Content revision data
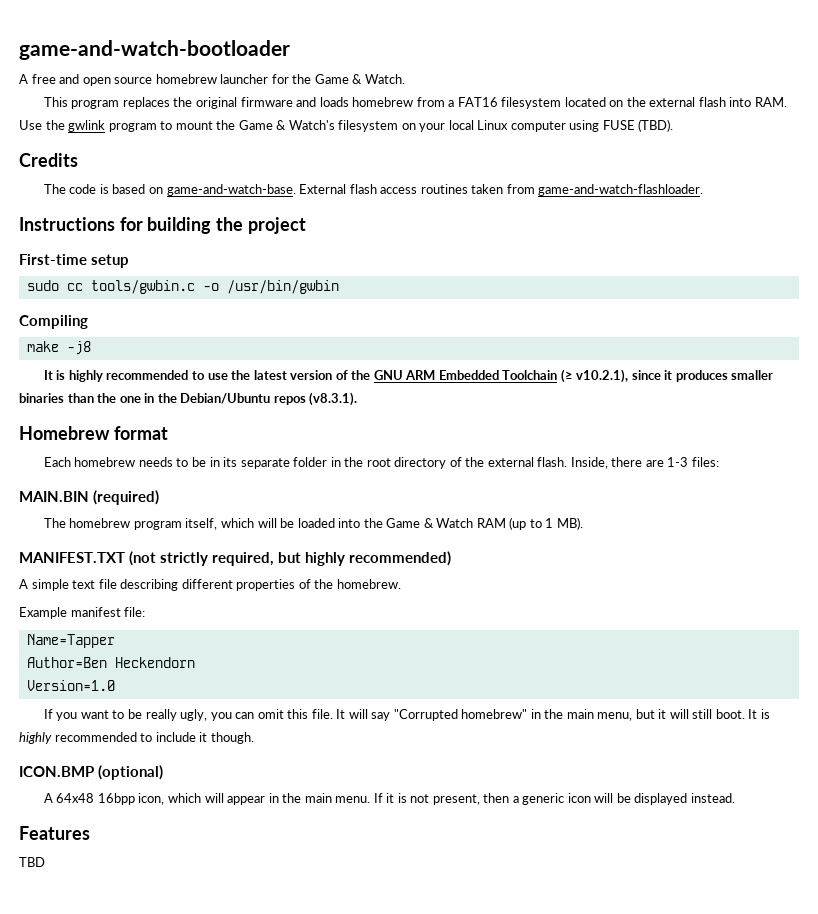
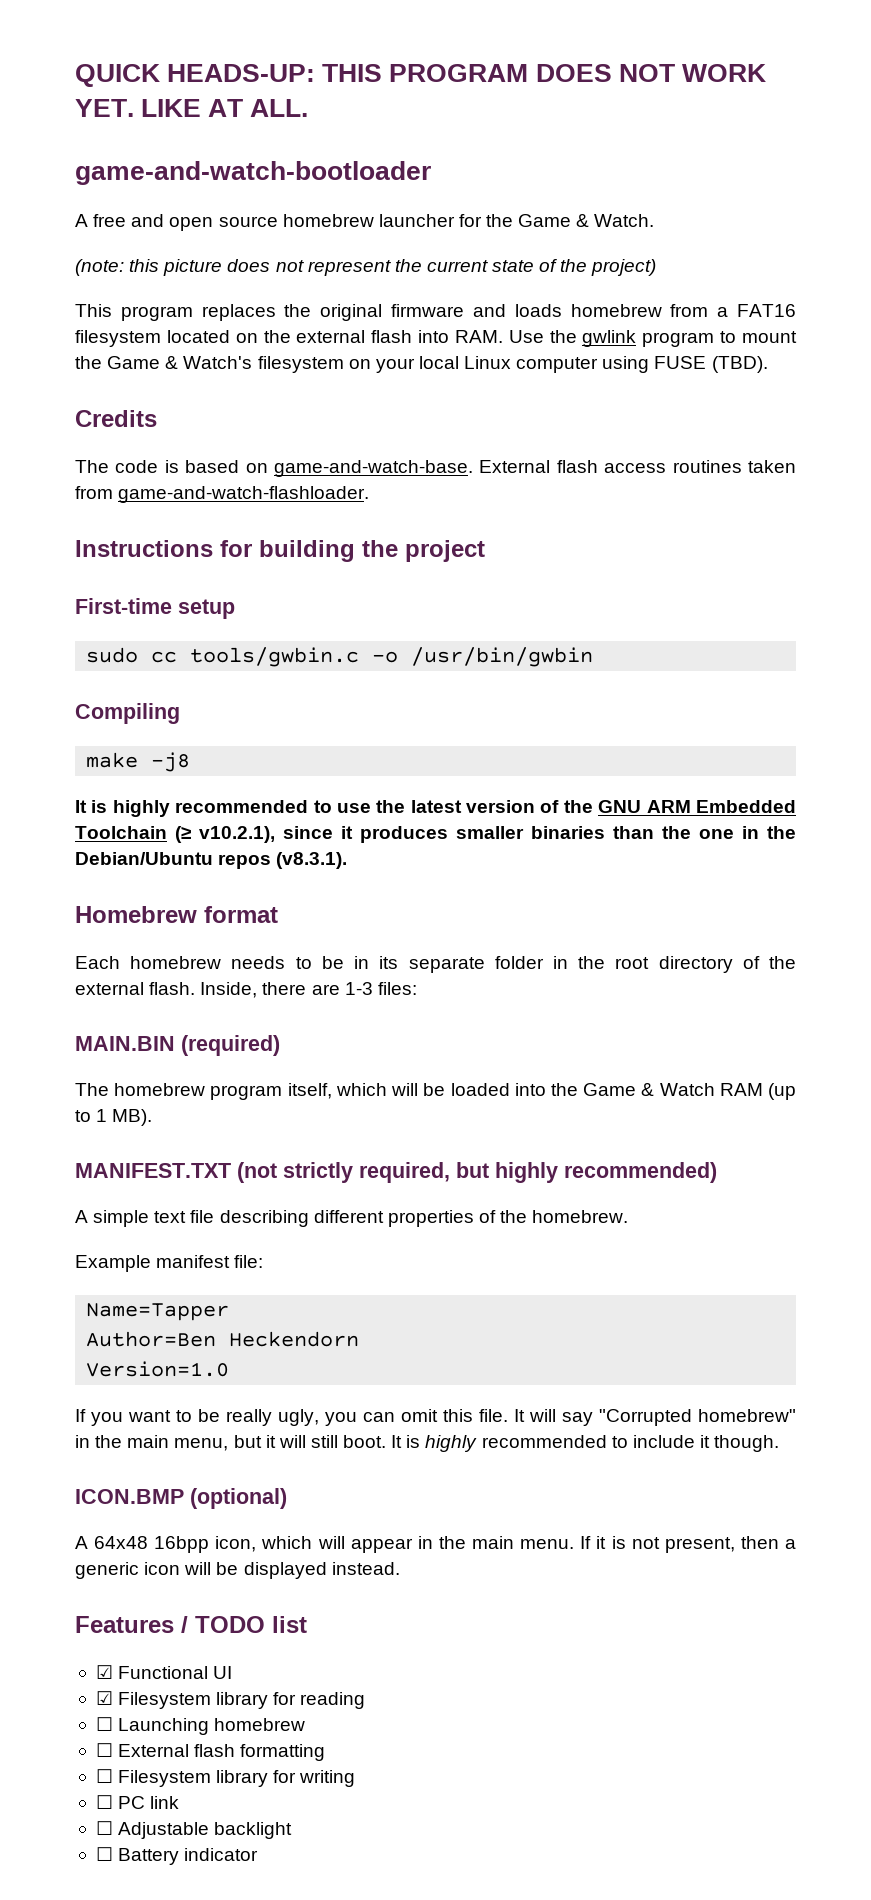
+ QUICK HEADS-UP: THIS PROGRAM DOES NOT WORK YET. LIKE AT ALL.
+ (note: this picture does not represent the current state of the project)
- Features
- TBD
+ Features / TODO list
+ ☑ Functional UI
+ ☑ Filesystem library for reading
+ ☐ Launching homebrew
+ ☐ External flash formatting
+ ☐ Filesystem library for writing
+ ☐ PC link
+ ☐ Adjustable backlight
+ ☐ Battery indicator

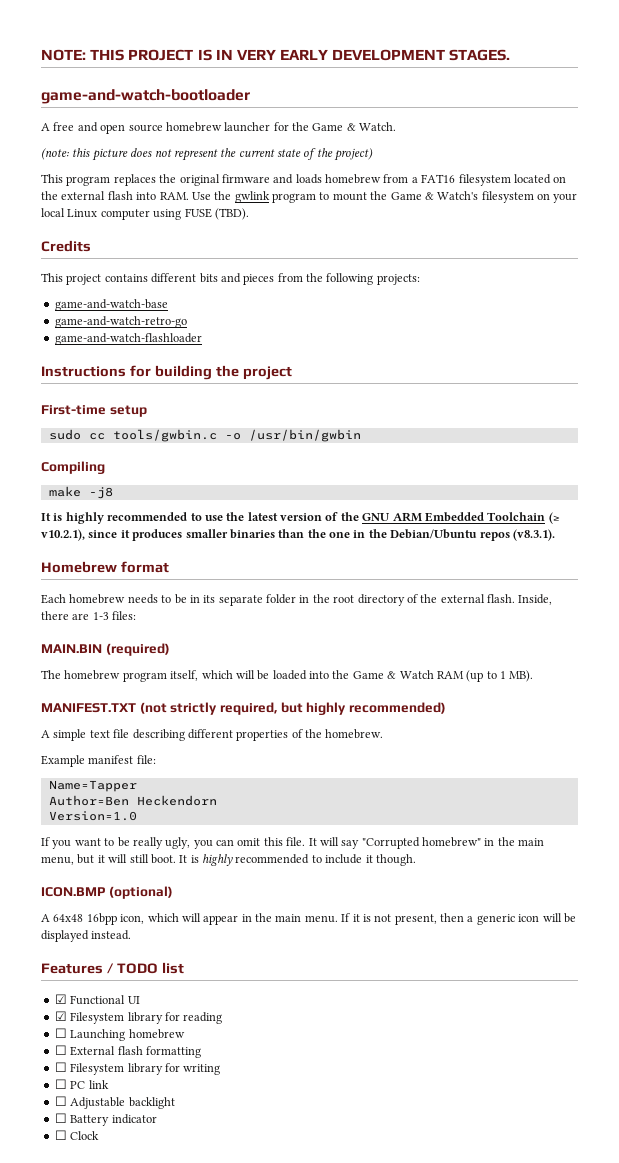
- QUICK HEADS-UP: THIS PROGRAM DOES NOT WORK YET. LIKE AT ALL.
+ NOTE: THIS PROJECT IS IN VERY EARLY DEVELOPMENT STAGES.
- The code is based on game-and-watch-base. External flash access routines taken from game-and-watch-flashloader.
+ This project contains different bits and pieces from the following projects:
+ game-and-watch-base
+ game-and-watch-retro-go
+ game-and-watch-flashloader
+ ☐ Clock

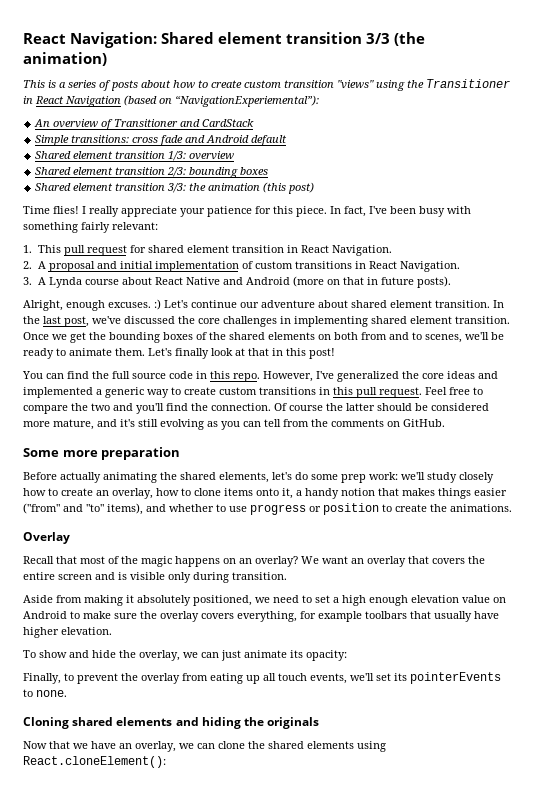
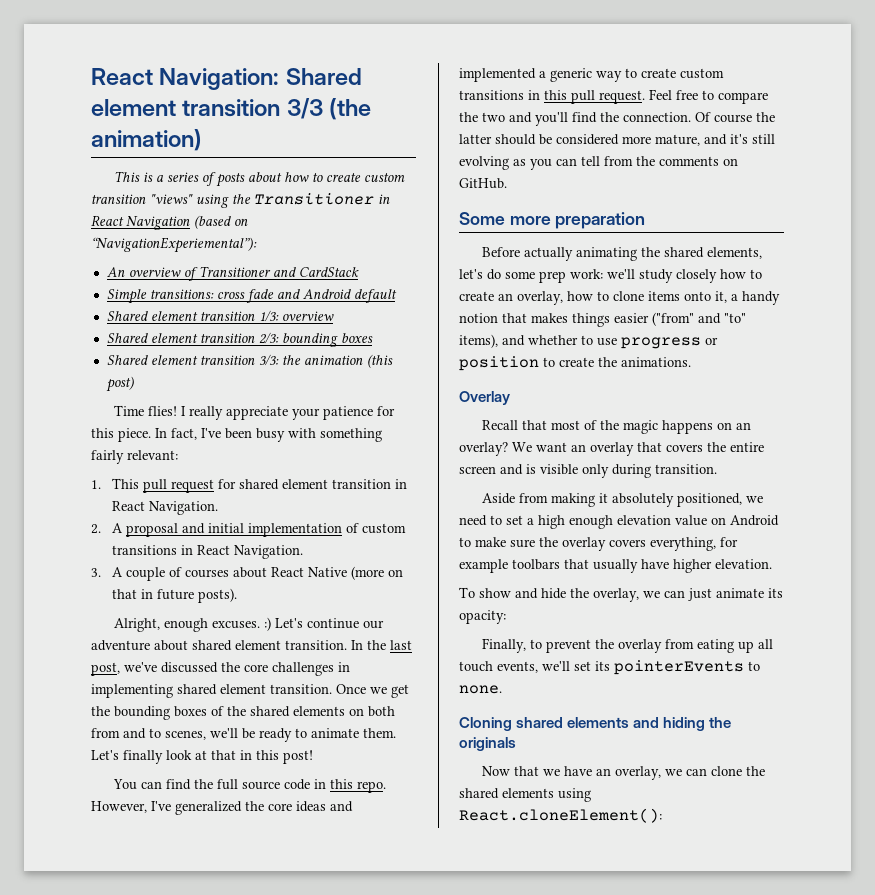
- 3. A Lynda course about React Native and Android (more on that in future posts).
+ 3. A couple of courses about React Native (more on that in future posts).

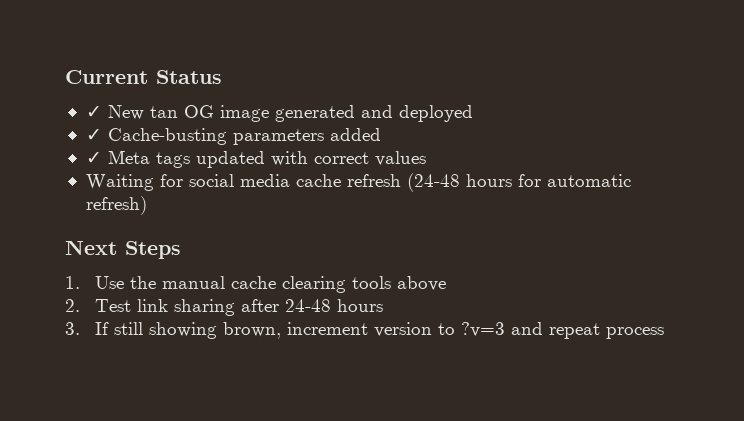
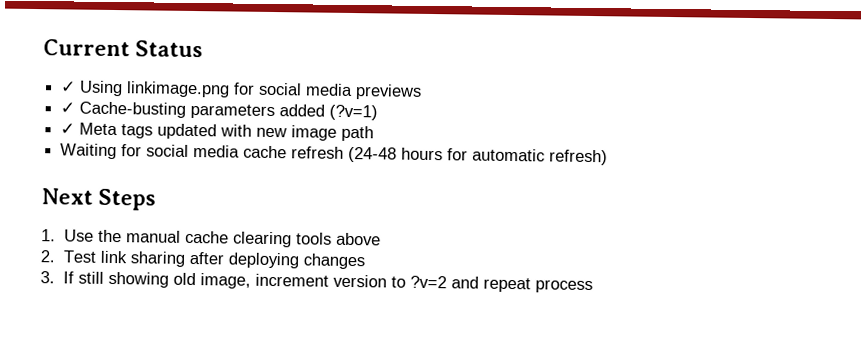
- ✓ New tan OG image generated and deployed
+ ✓ Using linkimage.png for social media previews
- ✓ Cache-busting parameters added
+ ✓ Cache-busting parameters added (?v=1)
- ✓ Meta tags updated with correct values
+ ✓ Meta tags updated with new image path
- 2. Test link sharing after 24-48 hours
+ 2. Test link sharing after deploying changes
- 3. If still showing brown, increment version to ?v=3 and repeat process
+ 3. If still showing old image, increment version to ?v=2 and repeat process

[What this task involves]
Starting with the first line of the data, transcribe every line exactly through the one containing "social media previews". No pictures go in.

[Answer to this problem]
+ QUICK HEADS-UP: THIS PROGRAM DOES NOT WORK YET. LIKE AT ALL.
+ (note: this picture does not represent the current state of the project)
- Features
- TBD
+ Features / TODO list
+ ☑ Functional UI
+ ☑ Filesystem library for reading
+ ☐ Launching homebrew
+ ☐ External flash formatting
+ ☐ Filesystem library for writing
+ ☐ PC link
+ ☐ Adjustable backlight
+ ☐ Battery indicator

- QUICK HEADS-UP: THIS PROGRAM DOES NOT WORK YET. LIKE AT ALL.
+ NOTE: THIS PROJECT IS IN VERY EARLY DEVELOPMENT STAGES.
- The code is based on game-and-watch-base. External flash access routines taken from game-and-watch-flashloader.
+ This project contains different bits and pieces from the following projects:
+ game-and-watch-base
+ game-and-watch-retro-go
+ game-and-watch-flashloader
+ ☐ Clock

- 3. A Lynda course about React Native and Android (more on that in future posts).
+ 3. A couple of courses about React Native (more on that in future posts).

- ✓ New tan OG image generated and deployed
+ ✓ Using linkimage.png for social media previews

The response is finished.